As far as our actual model performance, I was a little bit surprised how \(k\) didn’t matter so much in the case of a much larger dataset where the values for features corresponding to different classes tended to be well separated. It was also interesting to note that the 3D kNN provided nearly no advantage whatsoever in our predictions over 2D. Though, I would probably need to test many different combinations of other features to make such a generalization.

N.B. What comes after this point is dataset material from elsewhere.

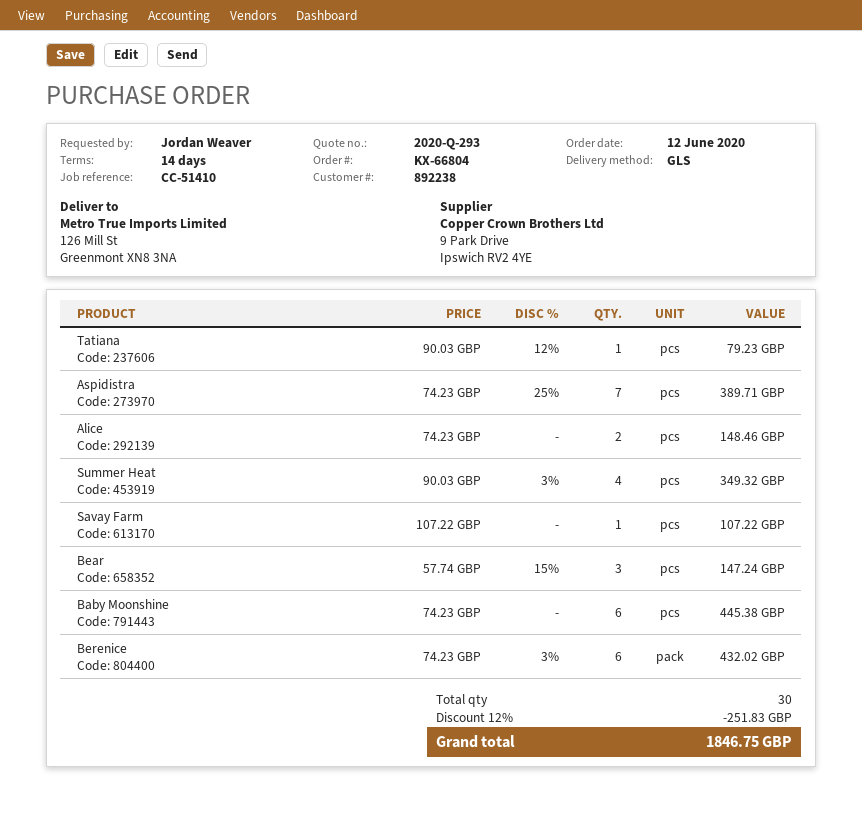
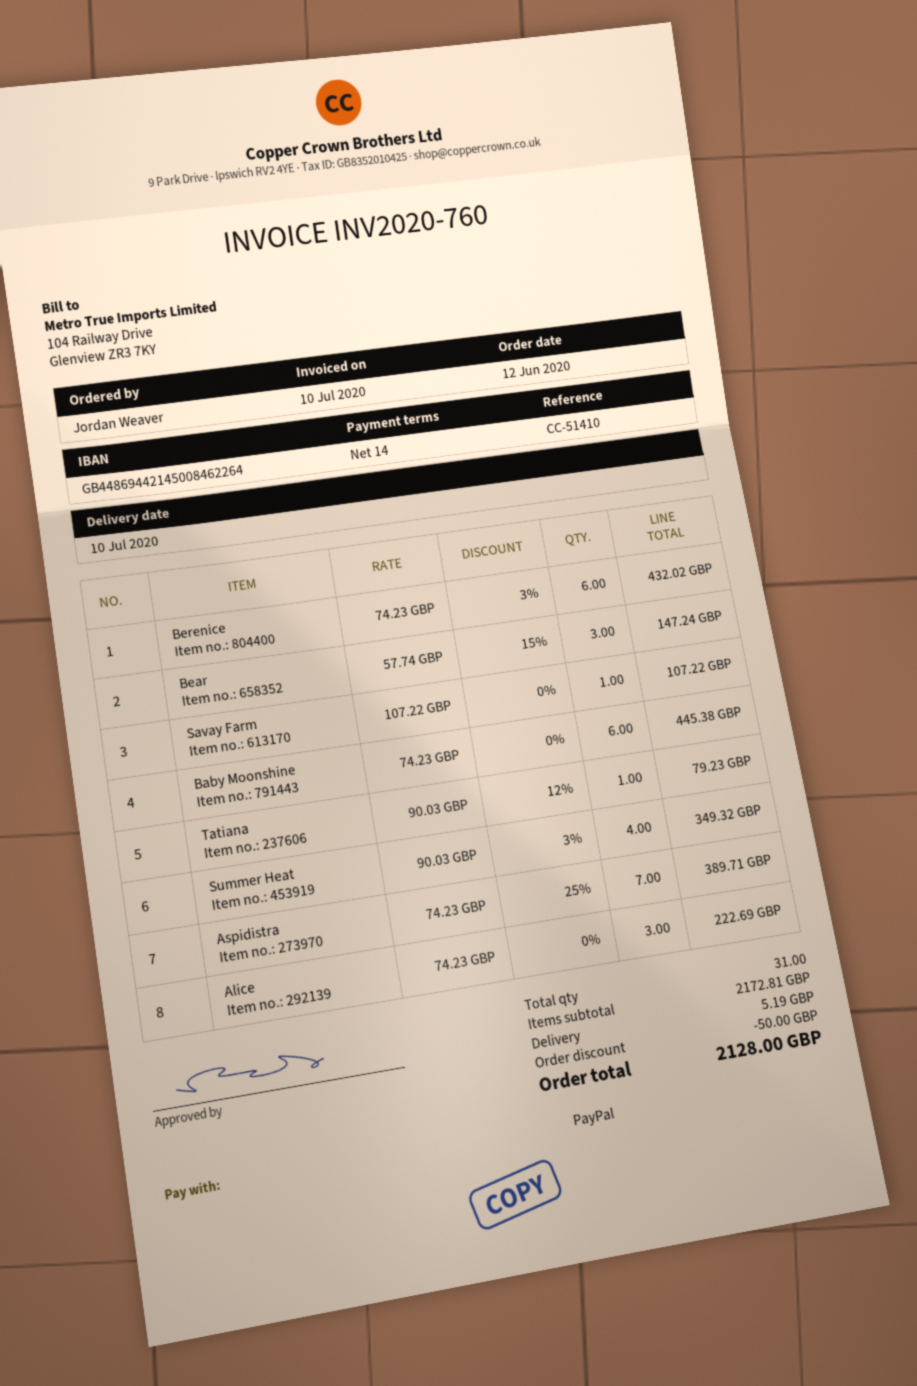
Alice: 2 x 74.23 = 148.46 -> 3 x 74.23 = 222.69
total quantity: 30 -> 31
discount: 251.83 -> 50.00
shipping: none -> 5.19
total: 1846.75 -> 2128.00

Lastly, it was interesting to note that specific choices of 2D vs. 3D kNN, and sometimes for values of \(k\), there would be a trade-off in correct positive predictions and correct negative predictions (as was seen in the confusion matrix).
For future work, we could alternatively imagine separating our predictions along some hyper-plane, perhaps considering a different model like a support vector machine.